Hay también ese fenómeno alarmante: la disminución del QI en los países occidentales. ¿Cuáles son sus causas?
Todo aumenta: el precio del tabaco, los impuestos, el gas… Todo menos el QI, que hasta disminuye desde hace 15 o 20 años. Es algo nuevo. Aumentó a lo largo de todo el siglo XX: un incremento medio de 2 a 3 puntos cada década. Es lo que se denomina el efecto Flynn, por el nombre del científico que lo descubrió. Ahora, en cambio, se asiste a una inversión de la curva del QI, al menos en los países occidentales. Los franceses, por ejemplo, perdieron entre 1999 y 2009 3,8 puntos en términos medios. Los escépticos pretenderán que estos tests no son ninguna panacea. Fueron criticados, por lo demás, durante mucho tiempo. La menos discutible de estas críticas es la de su reduccionismo. La menos confesable es que miden las facultades cognitivas del hombre, ámbito en el que abundan las desigualdades. Aunque siguen sin ser refrendadas unánimemente, estas críticas ya son hoy comúnmente aceptadas, al precio, es cierto, de sintomáticos silencios. Desde hace algunos meses sólo se habla de esto.
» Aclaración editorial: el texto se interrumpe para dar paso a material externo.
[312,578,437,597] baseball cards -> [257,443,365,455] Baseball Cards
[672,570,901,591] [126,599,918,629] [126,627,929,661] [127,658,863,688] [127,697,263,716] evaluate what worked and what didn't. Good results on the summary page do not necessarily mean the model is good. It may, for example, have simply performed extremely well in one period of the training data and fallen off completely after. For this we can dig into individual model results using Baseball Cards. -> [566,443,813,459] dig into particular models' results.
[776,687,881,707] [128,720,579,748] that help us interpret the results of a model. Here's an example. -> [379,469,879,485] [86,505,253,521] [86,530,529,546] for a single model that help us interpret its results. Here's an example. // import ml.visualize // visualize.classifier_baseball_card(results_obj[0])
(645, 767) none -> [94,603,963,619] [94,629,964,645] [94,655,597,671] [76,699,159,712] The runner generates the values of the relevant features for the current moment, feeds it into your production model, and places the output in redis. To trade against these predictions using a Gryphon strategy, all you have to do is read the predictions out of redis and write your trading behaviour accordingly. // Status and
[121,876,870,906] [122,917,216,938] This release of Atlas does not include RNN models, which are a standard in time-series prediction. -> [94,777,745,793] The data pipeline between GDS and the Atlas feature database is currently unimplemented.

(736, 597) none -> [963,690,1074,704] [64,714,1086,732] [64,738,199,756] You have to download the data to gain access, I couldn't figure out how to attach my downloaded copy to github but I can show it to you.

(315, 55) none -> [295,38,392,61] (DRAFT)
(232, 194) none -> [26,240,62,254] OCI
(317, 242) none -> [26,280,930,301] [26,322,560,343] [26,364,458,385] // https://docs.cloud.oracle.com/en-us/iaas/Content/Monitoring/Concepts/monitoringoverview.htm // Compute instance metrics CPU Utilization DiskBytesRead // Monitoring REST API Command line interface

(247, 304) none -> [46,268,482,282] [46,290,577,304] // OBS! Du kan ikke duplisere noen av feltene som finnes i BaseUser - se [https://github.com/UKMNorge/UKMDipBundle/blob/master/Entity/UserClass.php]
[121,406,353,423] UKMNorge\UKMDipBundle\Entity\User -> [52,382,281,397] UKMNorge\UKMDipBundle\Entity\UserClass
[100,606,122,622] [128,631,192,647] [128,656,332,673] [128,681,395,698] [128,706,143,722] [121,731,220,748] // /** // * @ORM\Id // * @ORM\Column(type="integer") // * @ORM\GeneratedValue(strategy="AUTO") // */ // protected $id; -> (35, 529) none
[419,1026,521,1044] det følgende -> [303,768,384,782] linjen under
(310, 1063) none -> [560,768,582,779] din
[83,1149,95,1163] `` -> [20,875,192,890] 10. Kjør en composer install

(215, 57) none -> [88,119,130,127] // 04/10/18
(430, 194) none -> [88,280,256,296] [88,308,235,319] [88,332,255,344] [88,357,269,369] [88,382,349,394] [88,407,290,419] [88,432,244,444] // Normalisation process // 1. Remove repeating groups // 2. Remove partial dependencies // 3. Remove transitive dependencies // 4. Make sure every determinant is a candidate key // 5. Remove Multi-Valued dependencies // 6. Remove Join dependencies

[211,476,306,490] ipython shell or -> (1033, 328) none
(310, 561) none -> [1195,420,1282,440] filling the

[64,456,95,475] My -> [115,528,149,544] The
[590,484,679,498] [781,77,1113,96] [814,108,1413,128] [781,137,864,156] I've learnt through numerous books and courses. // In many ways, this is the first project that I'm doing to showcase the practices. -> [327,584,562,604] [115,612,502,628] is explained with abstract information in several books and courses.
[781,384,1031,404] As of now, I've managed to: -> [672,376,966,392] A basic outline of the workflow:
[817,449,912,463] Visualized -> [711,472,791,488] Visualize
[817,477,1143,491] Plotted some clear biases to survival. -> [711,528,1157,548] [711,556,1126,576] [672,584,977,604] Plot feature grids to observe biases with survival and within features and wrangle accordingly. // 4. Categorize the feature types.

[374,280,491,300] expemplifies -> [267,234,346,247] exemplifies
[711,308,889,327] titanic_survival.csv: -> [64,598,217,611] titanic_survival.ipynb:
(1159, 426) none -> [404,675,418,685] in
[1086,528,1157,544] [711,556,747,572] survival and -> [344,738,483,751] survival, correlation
Lo cual les dá a los periodistas la ocasión de decir aún más idioteces —el tema se presta a ello— que de costumbre.
¿A qué se debe esta disminución del QI? Hay diversos factores, que Bastien O’Danieli analiza en el último número de la revista Éléments: desde los perturbadores endocrinos hasta la inmigración, sin olvidar que las mujeres de alto QI tienen menos hijos que las mujeres de bajo QI.
También hay la inteligencia artificial…
Lo paradójico es que, conforme los hombres se vuelven cada vez más perezosos, intelectualmente hablando, las máquinas se vuelven cada vez más inteligentes. Parece un fenómeno de vasos comunicantes. El hombre caído ha escogido, por comodidad, subcontratar una parte creciente de su actividad cerebral a diversas formas de inteligencia artificial. Se trata, también ahí, de un caso sin precedentes de externalización.
Y ello nos convierte en imbéciles en el sentido etimológico de la palabra: imbecillus significa en latín “sin bastón, sin apoyo”, salvo el de la tecnología: el autómata de nuestros autómatas.